该模块基于I2C光数字转换器TSL2561,将光强度转换为数字信号。与传统的模拟光传感器(如Grove - 光传感器)不同,这个数字模块具有可选择的光谱范围,这得益于其双光敏二极管:红外和全光谱。

我们可以在三种检测模式之间切换来获取读数。它们是红外模式、全光谱模式和人眼可见模式。当在人眼可见模式下运行时,该传感器将给出接近您眼睛感受的读数。

版本

产品版本变更发布日期
Grove - 数字光传感器 V1.1初始版本2015年10月

可升级为工业传感器

通过SenseCAP S2110控制器S2100数据记录器,您可以轻松将Grove转换为LoRaWAN®传感器。Seeed不仅帮助您进行原型设计,还为您提供了通过SenseCAP系列坚固的工业传感器扩展项目的可能性。

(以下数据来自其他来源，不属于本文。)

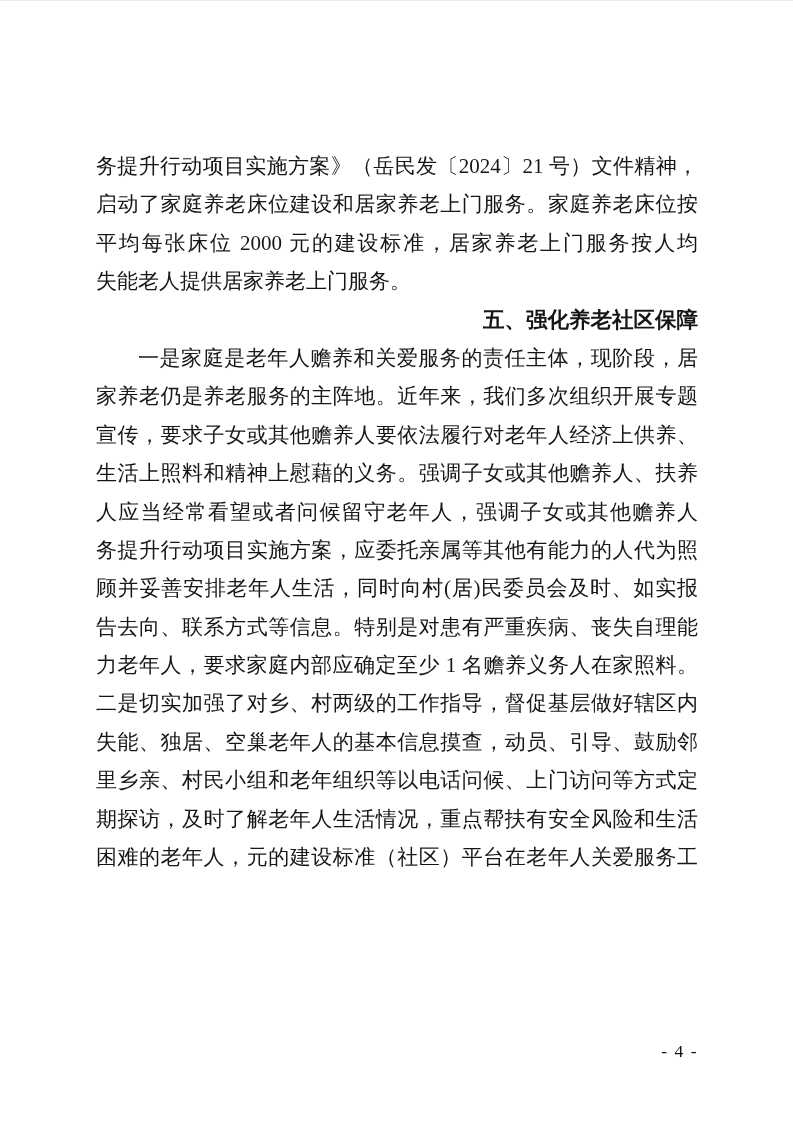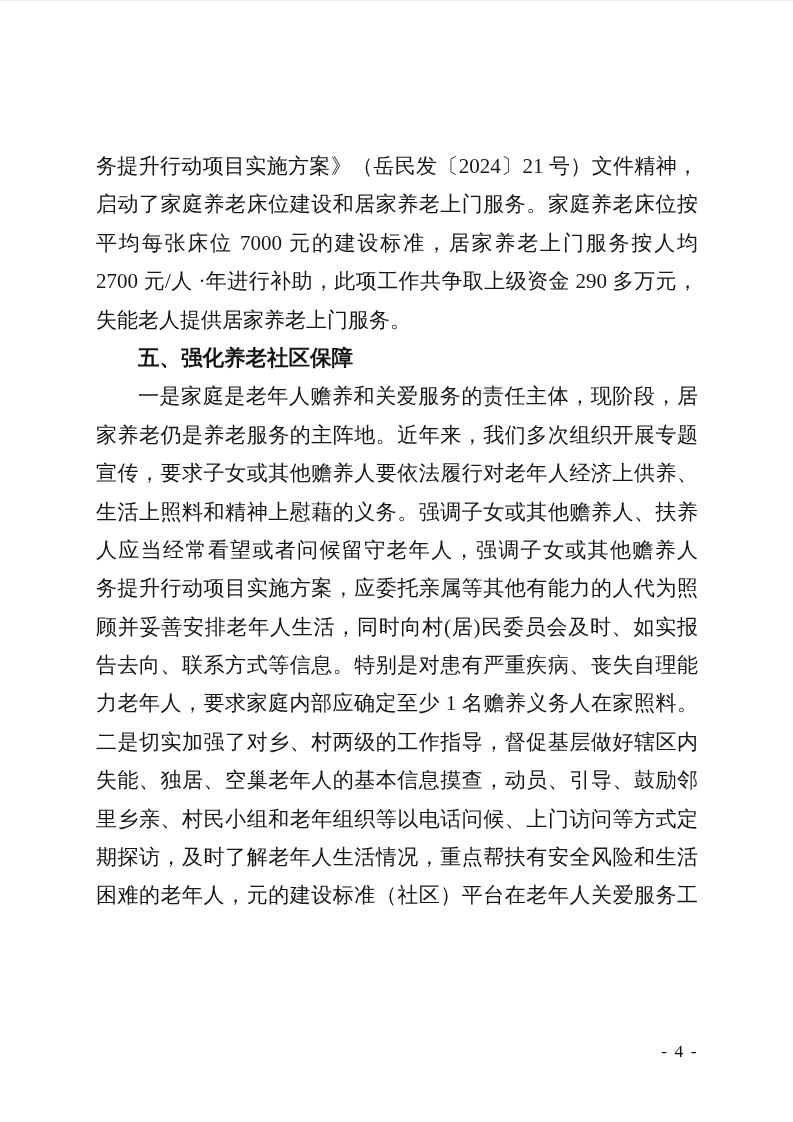"平均每张床位 7000 元的建设标准，居家养老上门服务按人均" div.line { text: 7000 -> 2000 }
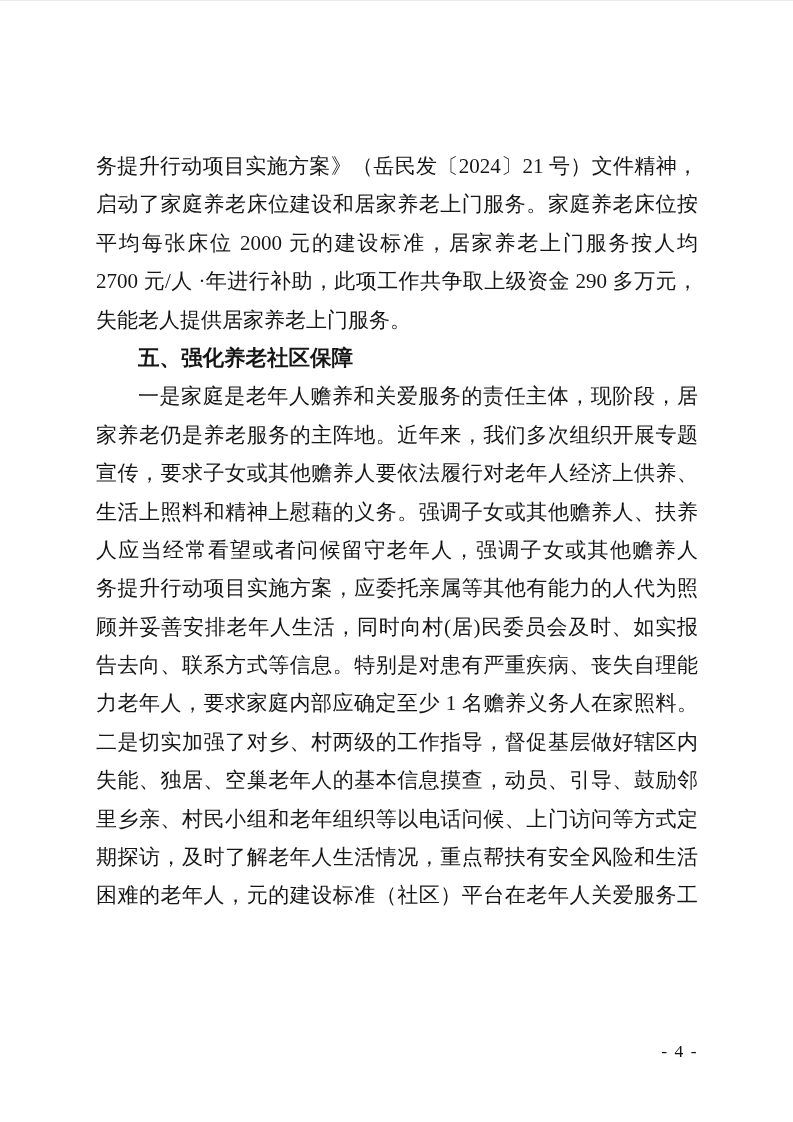"2700 元/人 ·年进行补助，此项工作共争取上级资金 290 多万元，" div.line { html: <div>2700 元/人 ·年进行补助，此项工作共争取上级资金 290 多万元，</div> -> none }
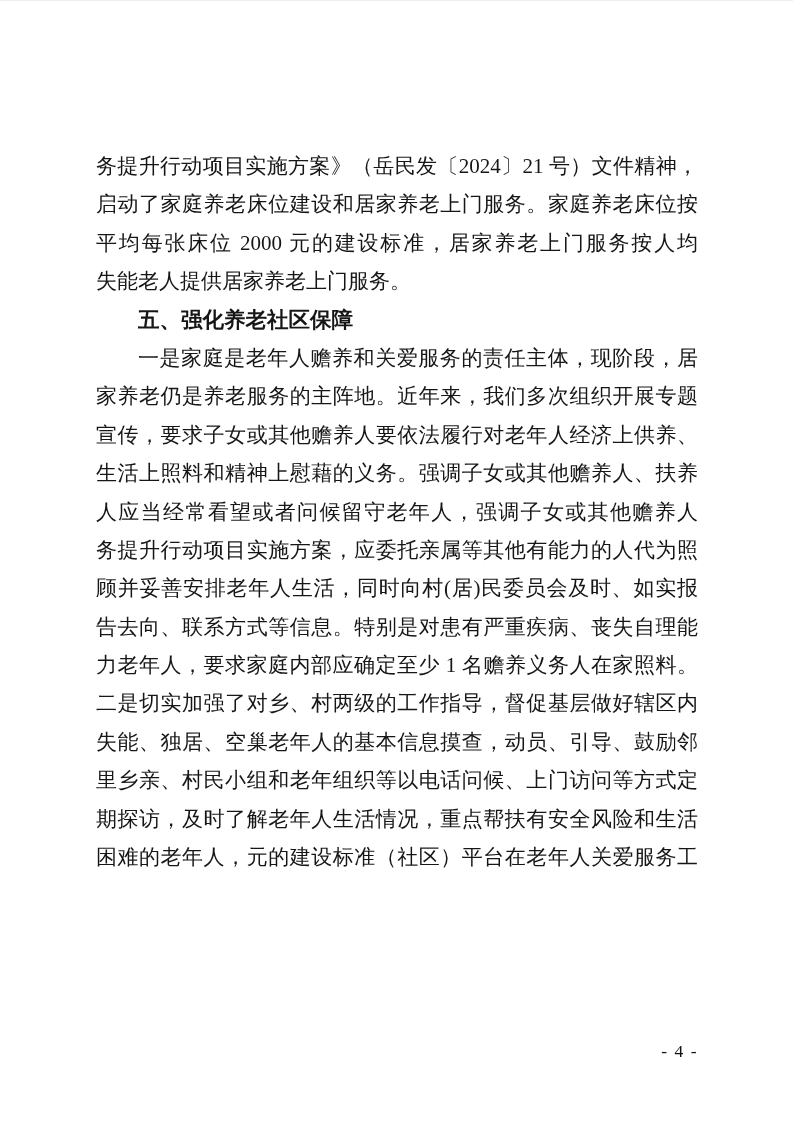"五、强化养老社区保障" .line.heading { text-align: none -> right }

SenseCAP S210x系列工业传感器为环境感知提供开箱即用的体验。请参考具有更高性能和坚固性的S2102无线光强度传感器进行光强度检测。该系列包括土壤湿度、空气温湿度、光强度、CO2、EC和8合1气象站传感器。尝试最新的SenseCAP S210x用于您下一个成功的工业项目。

SenseCAP工业传感器
S2102 光传感器

特性

  • 可选择的检测模式
  • 高分辨率 16 位数字输出,支持 400 kHz I2C 快速模式
  • 宽动态范围:0.1 - 40,000 LUX
  • 宽工作温度范围:-40°C 至 85°C
  • 可编程中断功能,支持用户定义的上下阈值设置
  • I2C 地址 0x29
note

如果您想使用多个 I2C 设备,请参考 软件 I2C

tip

有关 Grove 模块的更多详细信息,请参考 Grove 系统

规格参数

项目最小值典型值最大值单位
供电电压,VDD3.355.1V
工作温度-30\70
SCL,SDA 输入低电压-0.5\0.8V
SCL,SDA 输入高电压2.3\5.1V

支持的平台

ArduinoRaspberry Pi
caution

上述提到的支持平台表示该模块的软件或理论兼容性。在大多数情况下,我们只为 Arduino 平台提供软件库或代码示例。我们无法为所有可能的 MCU 平台提供软件库/演示代码。因此,用户必须编写自己的软件库。

硬件概述

U1: TSL2561 IC,光-数字转换器。以下是功能框图。

  • 寄存器映射

    TSL2561 通过串行接口访问的十六个寄存器(其中三个为保留寄存器)和一个命令寄存器进行控制和监控。这些寄存器提供各种控制功能,并可以读取以确定 ADC 转换的结果。寄存器组总结如下所示。

  • 光谱响应曲线

数字光传感器的两个通道具有不同的响应特性。这就是为什么您可以通过同时开启两个通道或关闭其中一个来选择其工作模式。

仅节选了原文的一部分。